_To do_
Where in the entries below does "Kubernetes" appear? Copy every line that has it.

—————

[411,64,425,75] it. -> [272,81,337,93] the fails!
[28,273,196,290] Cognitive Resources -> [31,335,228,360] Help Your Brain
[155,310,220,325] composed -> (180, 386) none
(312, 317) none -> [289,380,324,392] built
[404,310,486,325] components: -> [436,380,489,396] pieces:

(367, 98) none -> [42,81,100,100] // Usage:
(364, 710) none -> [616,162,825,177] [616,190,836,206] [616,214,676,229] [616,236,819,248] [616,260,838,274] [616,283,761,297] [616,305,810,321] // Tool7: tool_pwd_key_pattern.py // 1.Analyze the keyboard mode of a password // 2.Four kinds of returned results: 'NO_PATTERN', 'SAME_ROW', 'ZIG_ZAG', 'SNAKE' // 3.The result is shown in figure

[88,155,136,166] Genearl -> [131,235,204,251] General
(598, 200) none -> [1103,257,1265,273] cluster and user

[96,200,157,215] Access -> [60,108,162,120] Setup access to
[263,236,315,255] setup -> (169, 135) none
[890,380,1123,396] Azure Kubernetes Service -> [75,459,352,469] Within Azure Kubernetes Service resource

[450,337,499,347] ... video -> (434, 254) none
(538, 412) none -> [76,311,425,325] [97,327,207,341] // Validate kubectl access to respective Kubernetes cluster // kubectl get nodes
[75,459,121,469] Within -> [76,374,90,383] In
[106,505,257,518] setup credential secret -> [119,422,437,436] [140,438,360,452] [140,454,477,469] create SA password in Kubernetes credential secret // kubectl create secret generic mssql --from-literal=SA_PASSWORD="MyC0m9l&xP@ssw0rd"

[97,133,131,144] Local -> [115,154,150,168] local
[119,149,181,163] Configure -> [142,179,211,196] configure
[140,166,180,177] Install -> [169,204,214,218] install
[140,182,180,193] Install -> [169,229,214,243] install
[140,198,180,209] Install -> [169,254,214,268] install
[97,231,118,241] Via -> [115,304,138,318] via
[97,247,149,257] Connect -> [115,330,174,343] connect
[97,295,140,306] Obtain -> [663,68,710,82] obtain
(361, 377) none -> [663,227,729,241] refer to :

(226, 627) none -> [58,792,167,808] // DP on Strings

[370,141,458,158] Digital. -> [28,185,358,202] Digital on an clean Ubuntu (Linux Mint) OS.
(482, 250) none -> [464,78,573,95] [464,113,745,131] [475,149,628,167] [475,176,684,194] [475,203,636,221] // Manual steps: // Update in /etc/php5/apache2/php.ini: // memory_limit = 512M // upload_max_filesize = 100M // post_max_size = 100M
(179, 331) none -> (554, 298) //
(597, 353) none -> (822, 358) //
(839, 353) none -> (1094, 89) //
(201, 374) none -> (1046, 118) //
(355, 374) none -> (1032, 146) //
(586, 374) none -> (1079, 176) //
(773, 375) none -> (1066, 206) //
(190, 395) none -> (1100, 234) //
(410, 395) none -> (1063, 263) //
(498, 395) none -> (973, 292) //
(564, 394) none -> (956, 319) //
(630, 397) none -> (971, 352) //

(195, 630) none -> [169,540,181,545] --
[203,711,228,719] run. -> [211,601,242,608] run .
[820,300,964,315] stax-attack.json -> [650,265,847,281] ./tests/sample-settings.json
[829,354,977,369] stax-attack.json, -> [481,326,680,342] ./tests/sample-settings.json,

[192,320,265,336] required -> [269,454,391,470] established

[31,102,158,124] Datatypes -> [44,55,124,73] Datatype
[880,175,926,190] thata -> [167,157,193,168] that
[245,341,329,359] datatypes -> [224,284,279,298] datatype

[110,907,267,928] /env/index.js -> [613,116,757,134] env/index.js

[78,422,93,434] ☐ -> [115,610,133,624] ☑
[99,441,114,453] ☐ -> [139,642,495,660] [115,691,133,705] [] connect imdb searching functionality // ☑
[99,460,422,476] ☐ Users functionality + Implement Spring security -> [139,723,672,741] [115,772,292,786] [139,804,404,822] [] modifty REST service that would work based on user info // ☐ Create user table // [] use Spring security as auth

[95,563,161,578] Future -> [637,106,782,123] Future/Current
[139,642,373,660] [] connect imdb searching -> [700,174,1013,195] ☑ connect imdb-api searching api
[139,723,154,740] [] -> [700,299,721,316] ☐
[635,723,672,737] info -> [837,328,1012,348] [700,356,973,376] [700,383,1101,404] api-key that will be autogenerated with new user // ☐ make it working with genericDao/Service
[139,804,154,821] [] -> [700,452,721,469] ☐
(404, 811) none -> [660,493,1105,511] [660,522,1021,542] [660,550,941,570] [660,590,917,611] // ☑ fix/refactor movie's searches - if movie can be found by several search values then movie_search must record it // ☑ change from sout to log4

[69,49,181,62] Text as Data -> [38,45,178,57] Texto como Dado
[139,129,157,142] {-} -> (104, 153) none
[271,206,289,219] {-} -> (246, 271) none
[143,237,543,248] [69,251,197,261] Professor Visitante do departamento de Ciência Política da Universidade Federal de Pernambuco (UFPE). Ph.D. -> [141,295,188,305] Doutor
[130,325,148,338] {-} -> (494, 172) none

—————

_The answer_
[890,380,1123,396] Azure Kubernetes Service -> [75,459,352,469] Within Azure Kubernetes Service resource
(538, 412) none -> [76,311,425,325] [97,327,207,341] // Validate kubectl access to respective Kubernetes cluster // kubectl get nodes
[106,505,257,518] setup credential secret -> [119,422,437,436] [140,438,360,452] [140,454,477,469] create SA password in Kubernetes credential secret // kubectl create secret generic mssql --from-literal=SA_PASSWORD="MyC0m9l&xP@ssw0rd"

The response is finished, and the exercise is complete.